Christian’s eyes went dark, and in a flash they were the same lightning gold she’d seen the night before. “Maeva …”

She stumbled, tripping on her own foot and almost landing on her butt. She found her balance and righted herself, scrambling to get to the door, locked. She slipped, banging her chin on the doorknob and sunk to the floor, trembling, burying her face in the circle of her arms.

“I’m not going to hurt you,” Christian said, his voice the epitome of calm. She heard his footsteps as he rounded the couch.

Maeva pivoted, brushing her hair out of her face and trying to seem brave. “But you’re one of them.”

Christian’s gold eyes looked sad and worn. He looked too normal, blue jeans, legs crossed at the ankle, casually leaning against the couch, arms across his chest, head bowed in admittance. “Yes … I am one of them.”

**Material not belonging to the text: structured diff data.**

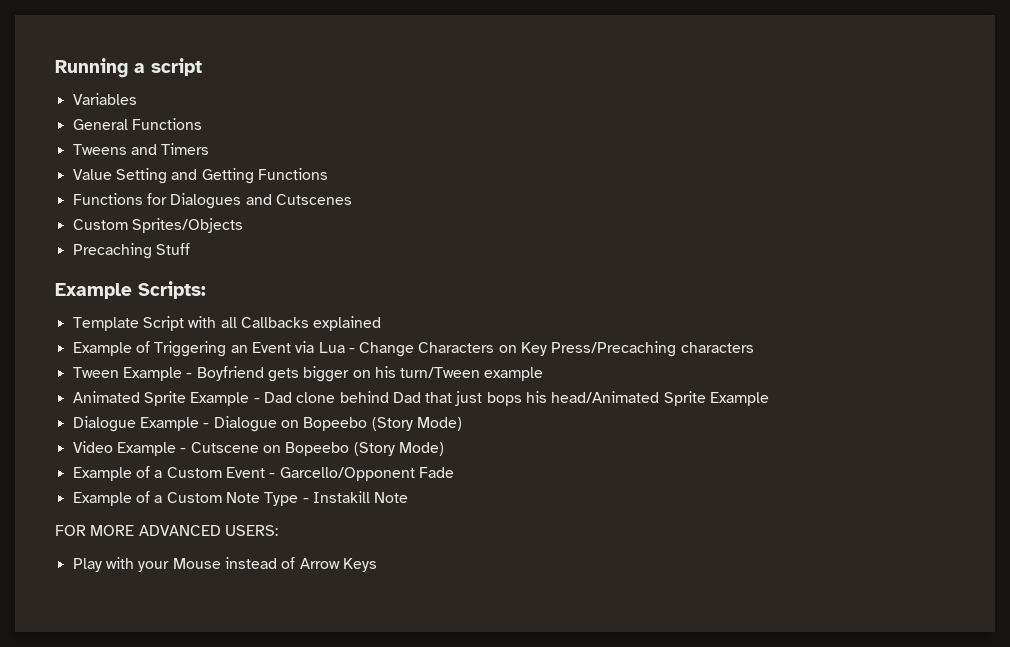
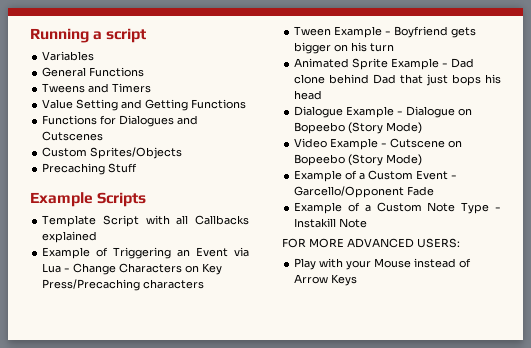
- Example Scripts:
+ Example Scripts
- Tween Example - Boyfriend gets bigger on his turn/Tween example
+ Tween Example - Boyfriend gets bigger on his turn
- Animated Sprite Example - Dad clone behind Dad that just bops his head/Animated Sprite Example
+ Animated Sprite Example - Dad clone behind Dad that just bops his head

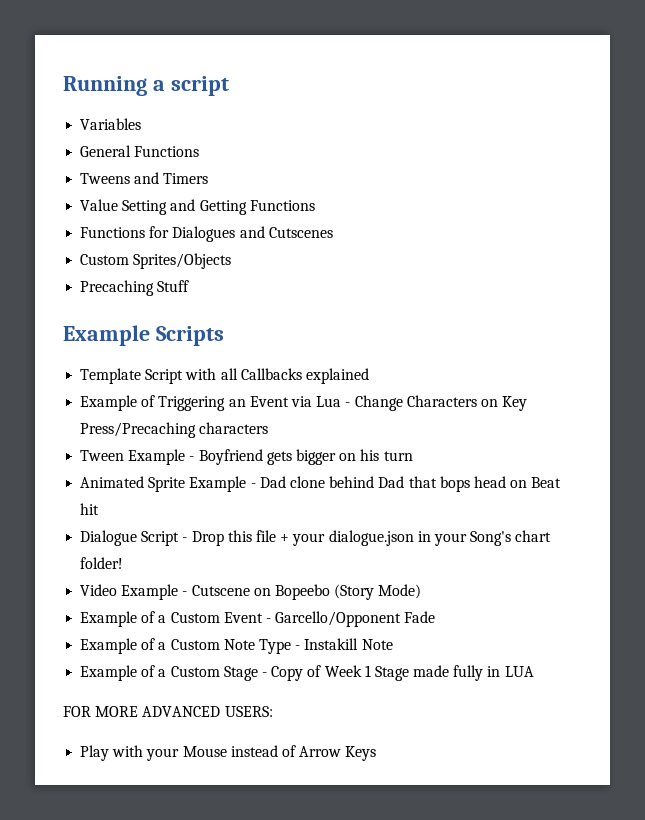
- Animated Sprite Example - Dad clone behind Dad that just bops his head
- Dialogue Example - Dialogue on Bopeebo (Story Mode)
+ Animated Sprite Example - Dad clone behind Dad that bops head on Beat hit
+ Dialogue Script - Drop this file + your dialogue.json in your Song's chart folder!
+ Example of a Custom Stage - Copy of Week 1 Stage made fully in LUA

She tried to stand but she felt like a fish flopping around sand, unable to get a breath. She pressed her hands to the floor and bent her knees up. Bitterness filled her mouth and she resented him. She hated everything he was and she didn’t even know him. He was so unthreatening, so accommodating and she didn’t understand why. “Why haven’t you hurt me?”

He reached into his pocket, and took out something she’d seen a million times before. The chain dangled from his fingers, the perfect smooth roundness ticking back and forth like a pendulum. The last time she saw the golden pocket watch it was in her bedroom, in the little box on her dresser. Fear cascaded through her, too shocked to say anything.

“Because I’m the one who gave you this thirteen years ago.”

O O O

Tor steadied the pocket watch, gathering it in his hand and shoved it back into his pocket. She looked afraid, disheveled, and broken but all the waiting and watching was over. Krishani was right about one thing, he had to do something, even if that something was going to hurt a lot. She eyed him, her hazel eyes sharp, her mouth pulled into a pout. She fidgeted with her sleeves and flexed her heels against the floor. He needed her to trust him, and from the look in her eyes, it was last thing she was ready to do.

The Valtanyana were a formidable force. In the past she betrayed him, letting the full breadth of their power fall on him. He ran, took as many different identities as possible, blended into society, influencing it from the inside out. Over time their popularity faded. They became Titans and later The Powers That Be, most of their lore locked in the minds of civilizations they all but wiped out. The Atlanteans, Aztecs, Babylonians, Egyptians, Mayans. They destroyed anyone who got too close to realizing they were the enemies.

Tor didn’t want to admit that despite all the good he tried to do, he was an enemy too. Humans referred to him as a demon, devil, and shadowman. Corruption twisted history and turned his reign over the Lands of Peace into a mockery, his own Lords turned against him out of fear.

He wanted to be angry with her but he couldn’t feel emotion anymore. She was a means to an end, a way to bring back the old ways, restoring the Land to its former glory. And he couldn’t deny needing her. Being trapped in an immortal human body limited him. He didn’t have access to the kind of power he used to possess. Cut off from the Great Hall, unable to break into his vault. Necromancer was discreet, bringing him small things, but there were other things … Flames he couldn’t find, swords he didn’t have access to, dust he didn’t have enough of. All he had was her, a waif of a girl who didn’t know the first thing about what it meant to be a Flame.